EXERCISE REQUIREMENTS.
Copy out every line from the records that includes "glass".

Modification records
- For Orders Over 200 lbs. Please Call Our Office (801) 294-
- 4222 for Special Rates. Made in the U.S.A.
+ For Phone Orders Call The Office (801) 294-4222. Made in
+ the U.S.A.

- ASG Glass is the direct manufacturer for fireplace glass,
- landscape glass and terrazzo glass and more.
--
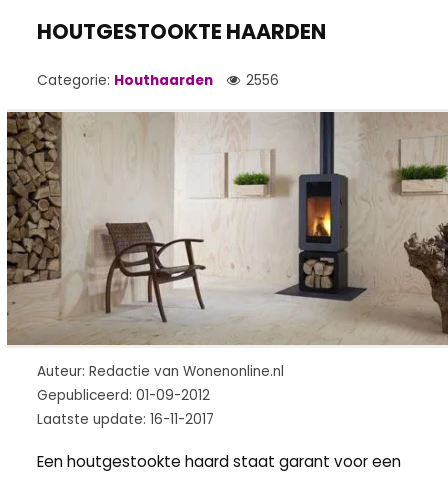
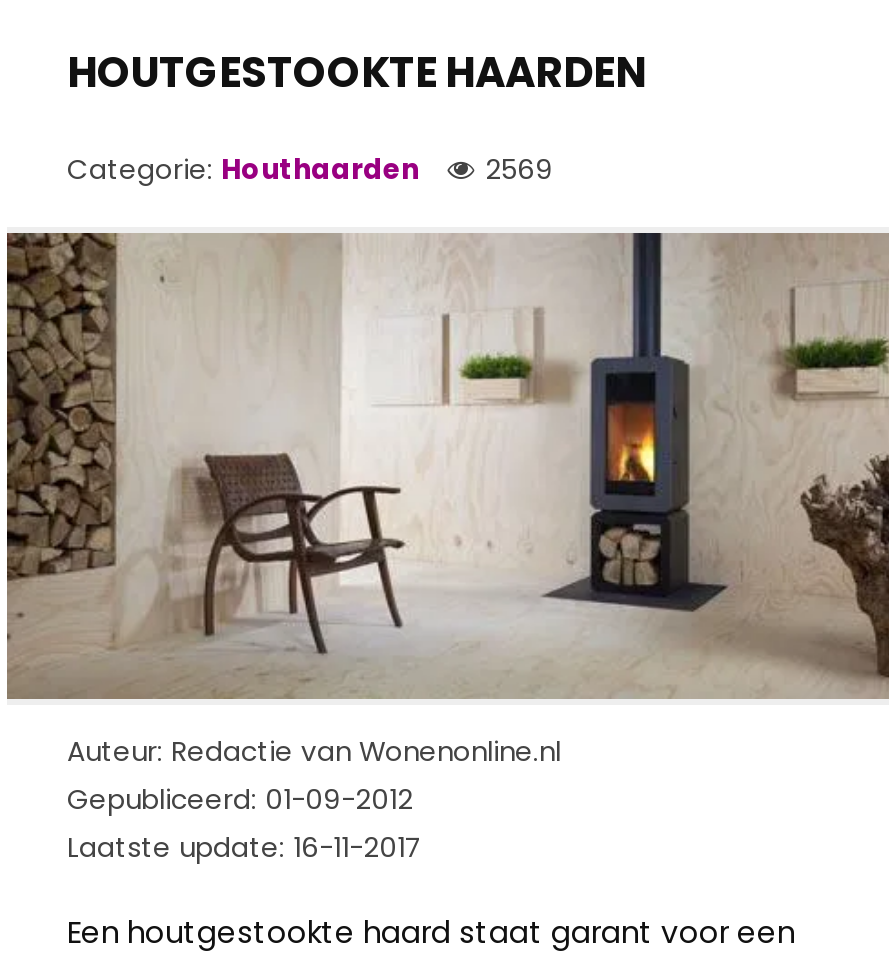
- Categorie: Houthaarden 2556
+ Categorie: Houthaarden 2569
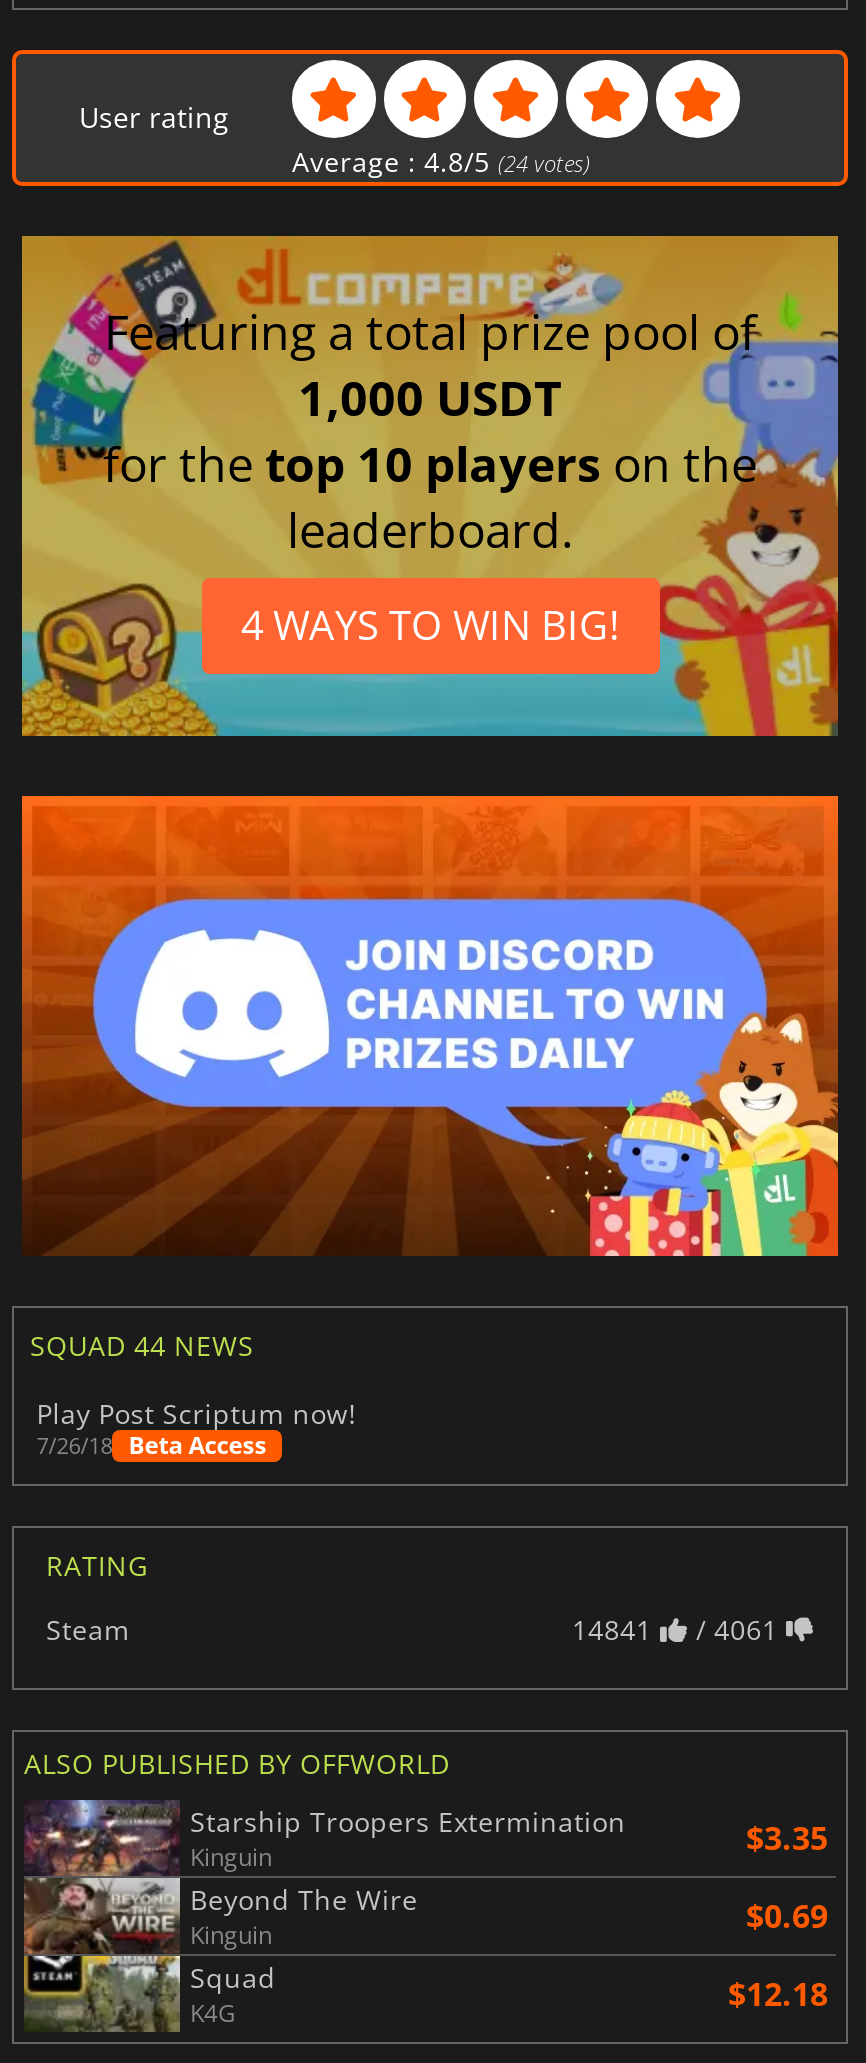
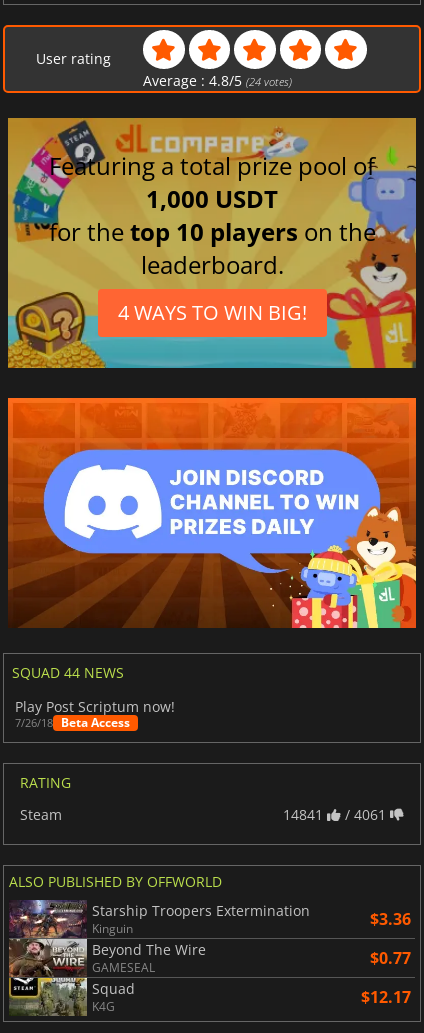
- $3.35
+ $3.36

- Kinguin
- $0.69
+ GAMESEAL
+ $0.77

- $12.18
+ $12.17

WRITTEN RESPONSE.
- ASG Glass is the direct manufacturer for fireplace glass,
- landscape glass and terrazzo glass and more.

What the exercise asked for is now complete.